-------- Information supplied --------

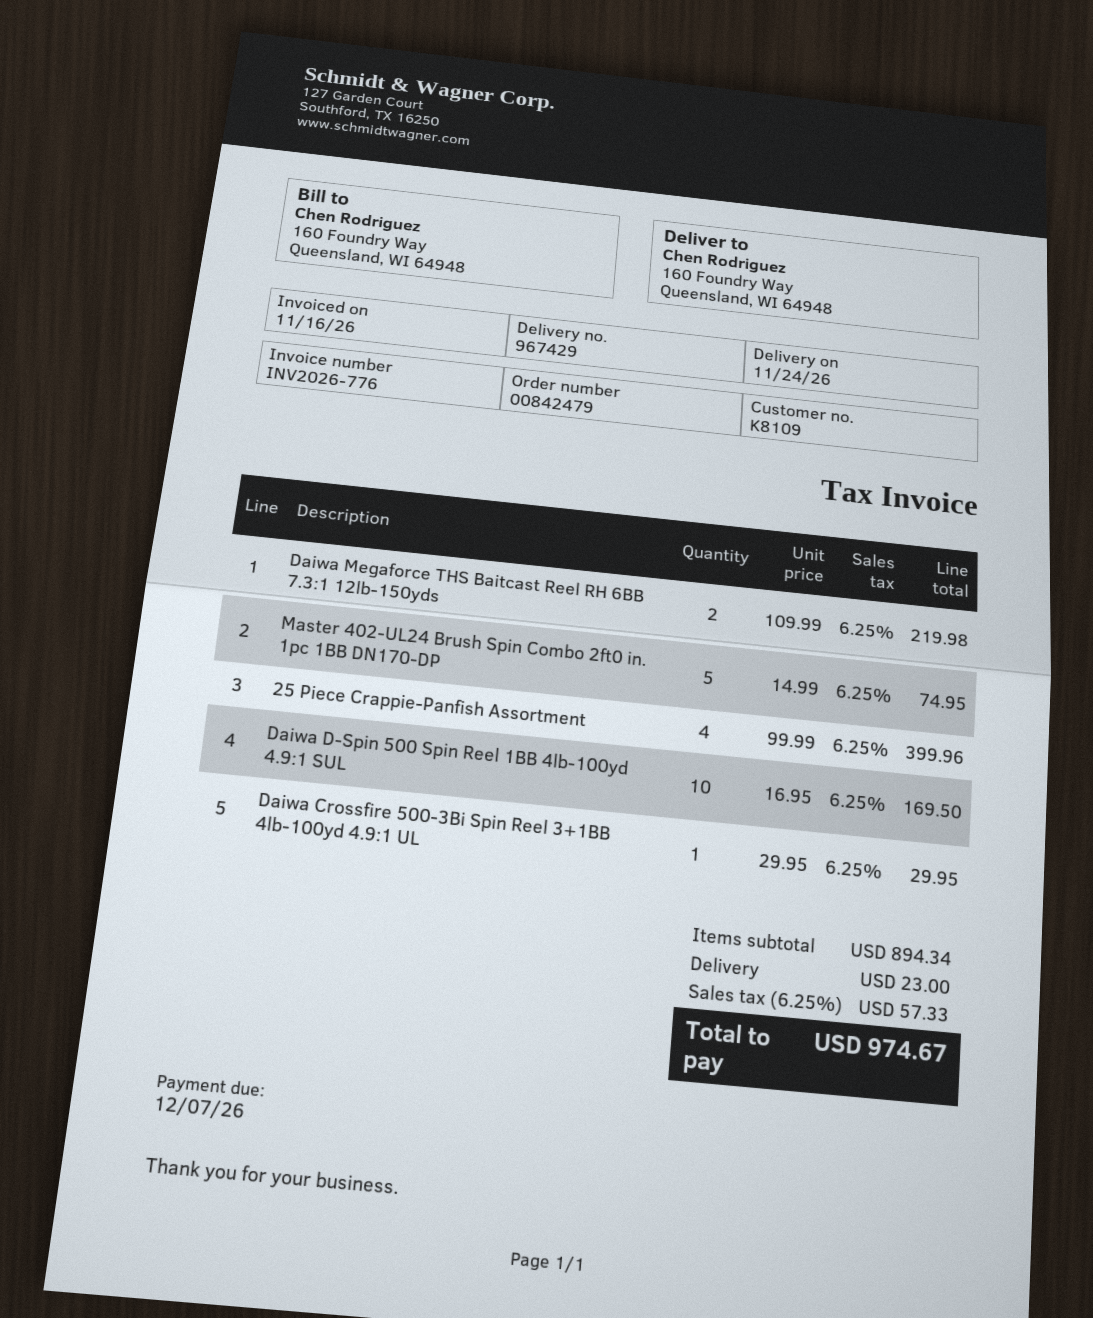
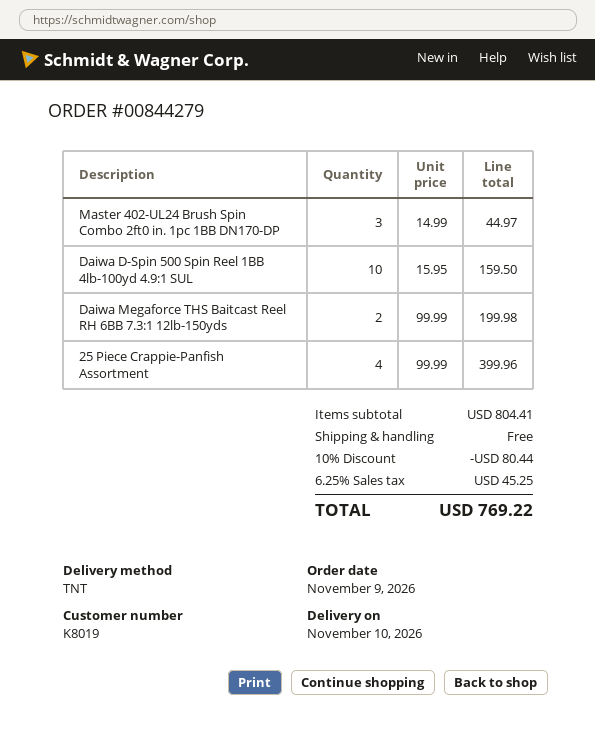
order number: 00842479 -> 00844279
delivery date: 2026-11-24 -> 2026-11-10
customer number: K8109 -> K8019
Daiwa Megaforce THS Baitcast Reel RH 6BB 7.3:1 12lb-150yds: 2 x 109.99 = 219.98 -> 2 x 99.99 = 199.98
Master 402-UL24 Brush Spin Combo 2ft0 in. 1pc 1BB DN170-DP: 5 x 14.99 = 74.95 -> 3 x 14.99 = 44.97
Daiwa D-Spin 500 Spin Reel 1BB 4lb-100yd 4.9:1 SUL: 10 x 16.95 = 169.50 -> 10 x 15.95 = 159.50
Daiwa Crossfire 500-3Bi Spin Reel 3+1BB 4lb-100yd 4.9:1 UL: 1 x 29.95 = 29.95 -> none
subtotal: 894.34 -> 804.41
discount: none -> 10% = 80.44
shipping: 23.00 -> 0.00
tax: 6.25% = 57.33 -> 6.25% = 45.25
total: 974.67 -> 769.22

--------

What you need to do:
All records above must be copied exactly, though the pictures they hold are to be left out.

Written answer:
order number: 00842479 -> 00844279
delivery date: 2026-11-24 -> 2026-11-10
customer number: K8109 -> K8019
Daiwa Megaforce THS Baitcast Reel RH 6BB 7.3:1 12lb-150yds: 2 x 109.99 = 219.98 -> 2 x 99.99 = 199.98
Master 402-UL24 Brush Spin Combo 2ft0 in. 1pc 1BB DN170-DP: 5 x 14.99 = 74.95 -> 3 x 14.99 = 44.97
Daiwa D-Spin 500 Spin Reel 1BB 4lb-100yd 4.9:1 SUL: 10 x 16.95 = 169.50 -> 10 x 15.95 = 159.50
Daiwa Crossfire 500-3Bi Spin Reel 3+1BB 4lb-100yd 4.9:1 UL: 1 x 29.95 = 29.95 -> none
subtotal: 894.34 -> 804.41
discount: none -> 10% = 80.44
shipping: 23.00 -> 0.00
tax: 6.25% = 57.33 -> 6.25% = 45.25
total: 974.67 -> 769.22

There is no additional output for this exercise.